(SOURCE DATA begins)
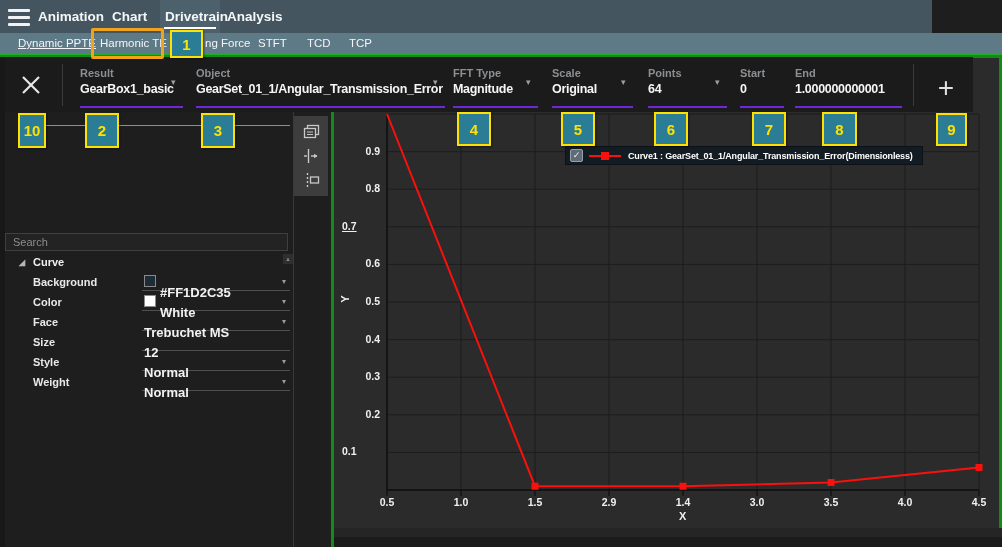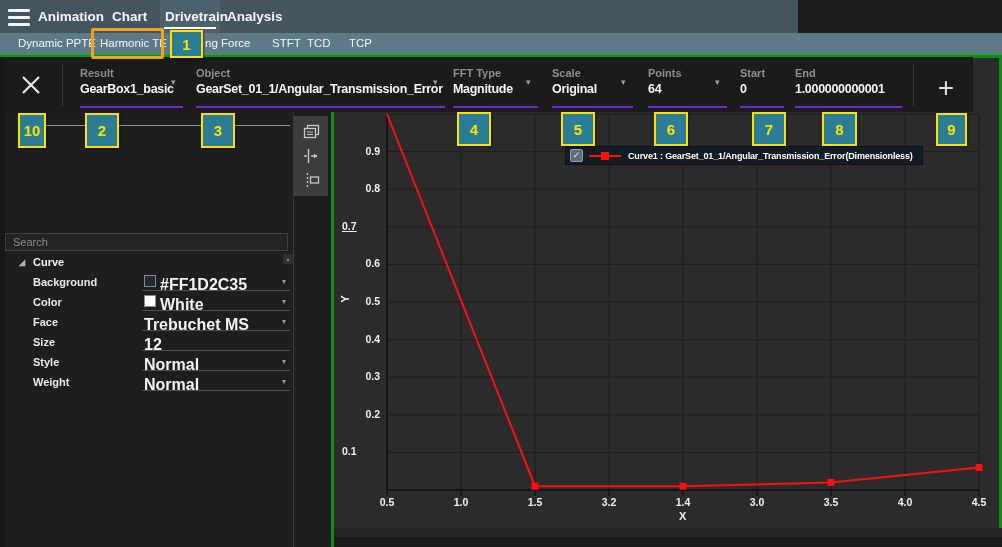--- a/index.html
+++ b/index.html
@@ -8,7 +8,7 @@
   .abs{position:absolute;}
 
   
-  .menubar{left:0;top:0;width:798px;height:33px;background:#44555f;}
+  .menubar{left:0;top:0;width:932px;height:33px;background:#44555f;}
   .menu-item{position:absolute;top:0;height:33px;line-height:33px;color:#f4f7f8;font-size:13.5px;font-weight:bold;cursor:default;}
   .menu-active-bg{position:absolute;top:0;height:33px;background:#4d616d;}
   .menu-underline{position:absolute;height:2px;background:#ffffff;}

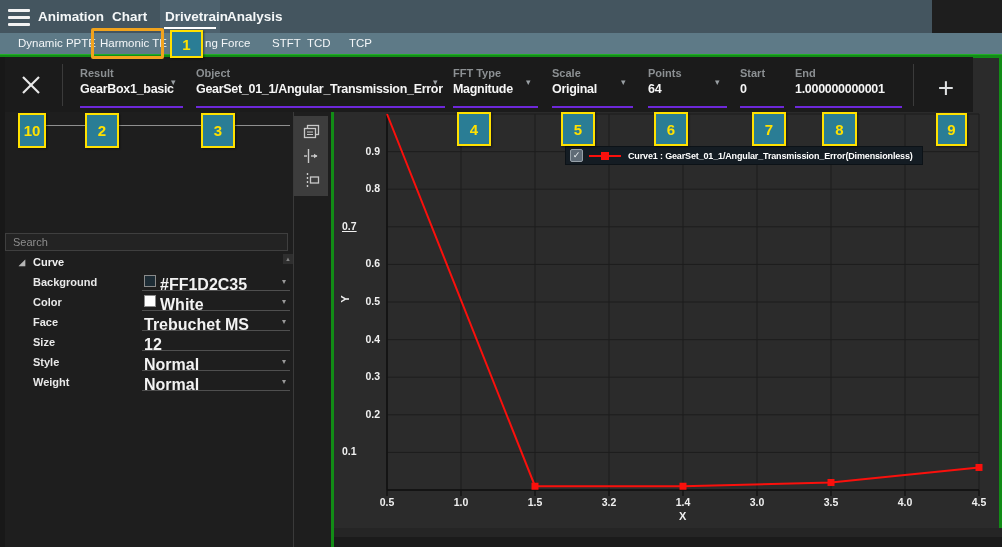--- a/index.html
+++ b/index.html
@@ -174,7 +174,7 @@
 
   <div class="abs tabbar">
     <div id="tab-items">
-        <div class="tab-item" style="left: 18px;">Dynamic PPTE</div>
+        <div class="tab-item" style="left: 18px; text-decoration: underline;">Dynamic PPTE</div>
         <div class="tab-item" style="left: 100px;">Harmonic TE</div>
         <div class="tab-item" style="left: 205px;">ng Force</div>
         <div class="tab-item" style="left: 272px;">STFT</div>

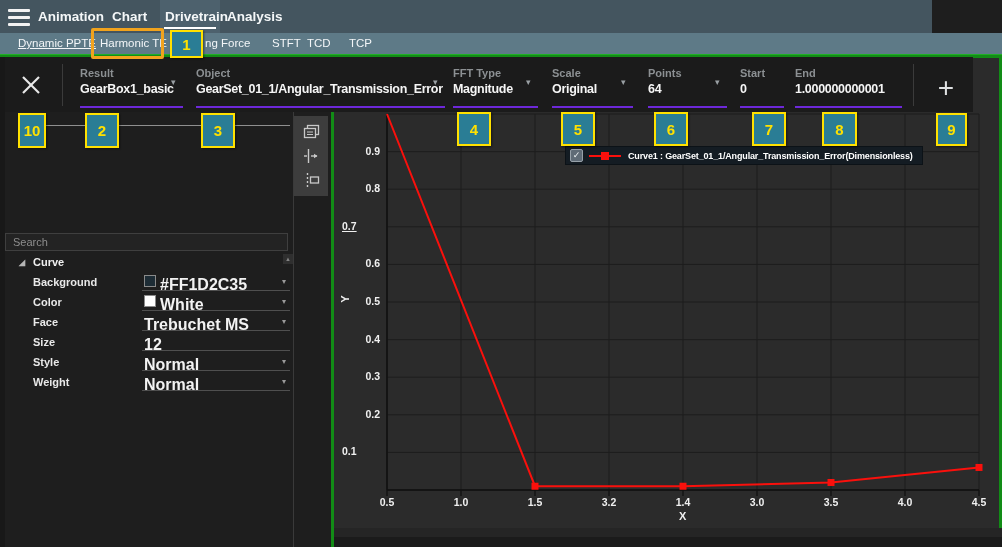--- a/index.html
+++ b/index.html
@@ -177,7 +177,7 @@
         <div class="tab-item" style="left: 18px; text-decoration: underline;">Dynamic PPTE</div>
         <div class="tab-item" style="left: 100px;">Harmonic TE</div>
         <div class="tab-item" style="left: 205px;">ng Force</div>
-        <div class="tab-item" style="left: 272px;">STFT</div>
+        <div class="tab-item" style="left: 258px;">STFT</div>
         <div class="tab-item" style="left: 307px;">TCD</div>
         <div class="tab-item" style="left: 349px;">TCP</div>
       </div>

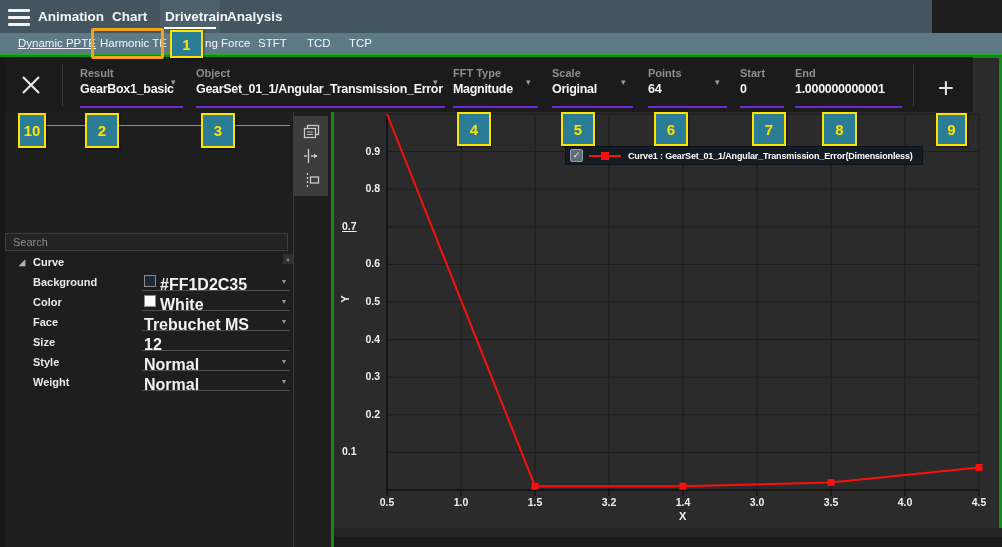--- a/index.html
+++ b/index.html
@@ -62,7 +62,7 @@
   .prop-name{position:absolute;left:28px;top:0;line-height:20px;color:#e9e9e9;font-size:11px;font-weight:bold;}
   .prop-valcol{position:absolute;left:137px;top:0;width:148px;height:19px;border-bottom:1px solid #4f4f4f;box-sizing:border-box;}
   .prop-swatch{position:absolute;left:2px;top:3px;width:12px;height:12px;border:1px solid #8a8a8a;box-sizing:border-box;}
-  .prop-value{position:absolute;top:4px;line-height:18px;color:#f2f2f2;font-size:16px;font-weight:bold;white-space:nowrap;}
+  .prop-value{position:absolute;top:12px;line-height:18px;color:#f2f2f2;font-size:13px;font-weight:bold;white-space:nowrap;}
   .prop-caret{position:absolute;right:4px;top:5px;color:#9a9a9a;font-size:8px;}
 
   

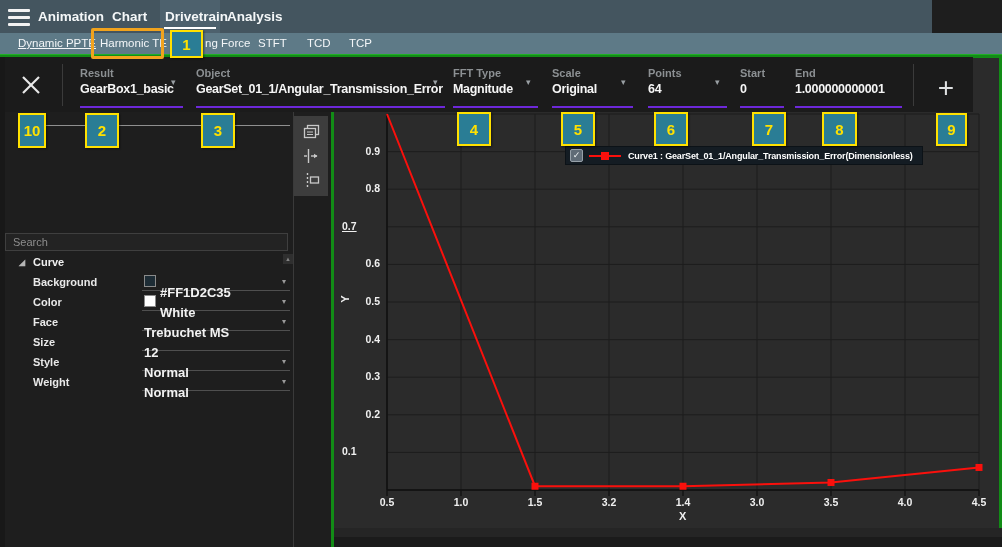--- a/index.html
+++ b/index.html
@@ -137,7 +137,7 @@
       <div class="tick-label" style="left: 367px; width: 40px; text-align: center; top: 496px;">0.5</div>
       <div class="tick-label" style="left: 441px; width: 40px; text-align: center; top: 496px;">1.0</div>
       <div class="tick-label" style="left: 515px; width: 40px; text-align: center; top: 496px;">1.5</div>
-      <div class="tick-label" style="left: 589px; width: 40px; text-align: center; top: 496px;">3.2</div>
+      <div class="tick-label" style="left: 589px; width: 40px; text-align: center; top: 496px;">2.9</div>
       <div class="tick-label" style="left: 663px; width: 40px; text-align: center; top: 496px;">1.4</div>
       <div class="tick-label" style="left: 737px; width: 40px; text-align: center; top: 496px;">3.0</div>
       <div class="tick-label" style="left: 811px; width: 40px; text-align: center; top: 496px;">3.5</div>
(SOURCE DATA ends)
(SOURCE DATA begins)
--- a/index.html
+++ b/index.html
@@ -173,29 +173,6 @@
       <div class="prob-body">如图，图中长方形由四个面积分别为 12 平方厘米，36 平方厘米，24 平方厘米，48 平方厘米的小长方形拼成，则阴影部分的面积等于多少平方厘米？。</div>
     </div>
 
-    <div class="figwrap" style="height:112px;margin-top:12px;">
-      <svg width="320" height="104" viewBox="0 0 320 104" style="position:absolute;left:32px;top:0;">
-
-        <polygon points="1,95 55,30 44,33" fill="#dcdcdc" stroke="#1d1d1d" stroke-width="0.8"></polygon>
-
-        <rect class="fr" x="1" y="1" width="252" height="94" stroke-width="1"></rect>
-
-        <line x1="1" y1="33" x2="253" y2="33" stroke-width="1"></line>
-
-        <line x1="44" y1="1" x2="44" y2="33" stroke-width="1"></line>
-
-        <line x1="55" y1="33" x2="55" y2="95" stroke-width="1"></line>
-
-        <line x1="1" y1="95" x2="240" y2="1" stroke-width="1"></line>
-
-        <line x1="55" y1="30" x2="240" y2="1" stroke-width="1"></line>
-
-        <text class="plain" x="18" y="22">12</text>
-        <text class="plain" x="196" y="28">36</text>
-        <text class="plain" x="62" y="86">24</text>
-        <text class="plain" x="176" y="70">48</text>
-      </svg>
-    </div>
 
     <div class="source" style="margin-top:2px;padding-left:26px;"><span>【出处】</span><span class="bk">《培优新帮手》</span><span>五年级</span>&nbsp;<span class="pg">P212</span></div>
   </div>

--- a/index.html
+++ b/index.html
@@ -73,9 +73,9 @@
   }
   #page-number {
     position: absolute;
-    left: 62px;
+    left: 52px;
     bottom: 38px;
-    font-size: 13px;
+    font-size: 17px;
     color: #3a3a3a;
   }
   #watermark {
(SOURCE DATA ends)
▶ _EXERCISE PROMPT_: This exercise requires the lines of the entries containing the string "border".

▶ _TASK ANSWER_:
   .prop-valcol{position:absolute;left:137px;top:0;width:148px;height:19px;border-bottom:1px solid #4f4f4f;box-sizing:border-box;}
   .prop-swatch{position:absolute;left:2px;top:3px;width:12px;height:12px;border:1px solid #8a8a8a;box-sizing:border-box;}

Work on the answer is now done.